After coming in as a 194-pound freshman in the summer of ’05, Quigley hit 230 pounds at one point this winter. He’s now at 224, with plans to play at a muscular 6-foot-2, 220 by August.

“He has gained some good body strength and has gotten his weight up,” Mangino said. “He really looks good.”

That doesn’t answer all the questions, though. Spring practices will start March 14, and it will mark the first time since Quigley’s surgery seven months earlier that he will be a padded-up football player.

“I’m pretty anxious to get out there,” he said.

Ready for action

It likely won’t be a full-go from the start, even if Quigley is ready for it.

“It’s one thing to be in the weight room and doing the running and doing the workouts for the winter program,” Mangino said. “It’s a whole different situation when you get out there on the field and get involved in full contact.

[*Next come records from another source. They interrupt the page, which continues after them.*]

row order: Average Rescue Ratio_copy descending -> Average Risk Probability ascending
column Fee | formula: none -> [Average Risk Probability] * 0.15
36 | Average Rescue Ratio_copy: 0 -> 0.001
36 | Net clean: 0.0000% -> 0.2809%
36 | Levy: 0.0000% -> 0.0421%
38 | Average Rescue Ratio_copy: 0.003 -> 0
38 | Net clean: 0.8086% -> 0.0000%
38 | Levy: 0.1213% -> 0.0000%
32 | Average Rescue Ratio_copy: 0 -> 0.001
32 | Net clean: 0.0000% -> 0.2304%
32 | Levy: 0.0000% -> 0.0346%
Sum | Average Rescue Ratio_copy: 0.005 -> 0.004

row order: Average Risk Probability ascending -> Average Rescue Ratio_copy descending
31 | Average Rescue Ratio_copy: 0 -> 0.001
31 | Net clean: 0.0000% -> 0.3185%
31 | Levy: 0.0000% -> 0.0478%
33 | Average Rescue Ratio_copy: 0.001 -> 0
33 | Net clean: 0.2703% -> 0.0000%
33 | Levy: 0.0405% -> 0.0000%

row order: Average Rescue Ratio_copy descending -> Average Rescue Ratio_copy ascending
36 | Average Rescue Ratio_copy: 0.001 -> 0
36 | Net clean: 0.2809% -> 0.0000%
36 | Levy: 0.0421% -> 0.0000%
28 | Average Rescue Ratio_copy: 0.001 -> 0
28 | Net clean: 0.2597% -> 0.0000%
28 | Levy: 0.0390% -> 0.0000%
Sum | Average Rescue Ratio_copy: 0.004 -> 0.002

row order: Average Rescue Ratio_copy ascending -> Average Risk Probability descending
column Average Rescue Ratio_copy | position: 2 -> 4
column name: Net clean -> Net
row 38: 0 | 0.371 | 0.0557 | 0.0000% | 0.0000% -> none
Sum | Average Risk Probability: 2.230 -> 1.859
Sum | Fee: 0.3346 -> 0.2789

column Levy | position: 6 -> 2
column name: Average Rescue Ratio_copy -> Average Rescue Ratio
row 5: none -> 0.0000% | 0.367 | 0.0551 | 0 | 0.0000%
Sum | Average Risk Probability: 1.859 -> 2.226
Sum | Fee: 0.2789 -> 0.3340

We will be smart and ease him into spring ball.”

It’s been a taxing half-year for Quigley, who last played a real football game at Cleburne High in 2004.

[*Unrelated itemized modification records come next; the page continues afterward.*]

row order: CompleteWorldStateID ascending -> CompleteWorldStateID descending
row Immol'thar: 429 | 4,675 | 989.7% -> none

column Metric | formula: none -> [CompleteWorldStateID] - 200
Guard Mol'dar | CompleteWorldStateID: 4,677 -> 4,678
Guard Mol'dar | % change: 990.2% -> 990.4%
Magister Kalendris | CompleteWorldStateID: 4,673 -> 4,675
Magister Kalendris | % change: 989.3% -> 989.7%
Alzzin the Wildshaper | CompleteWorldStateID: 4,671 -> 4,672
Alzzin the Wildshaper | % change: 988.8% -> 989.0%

It started with a confusing injury, and trudged forward with a grueling recovery. Quigley now banks his hopes that it soon culminates with a return to normalcy.

It’s been a long time coming.

“We knew that it was going to be a tough, tedious rehabilitation for him,” Mangino said. “He responded very well. He did everything that the trainers and doctors asked him to do.

“There’s no question that he was frustrated a little bit. But he never let it show. He just continued to work at it and really never got down.”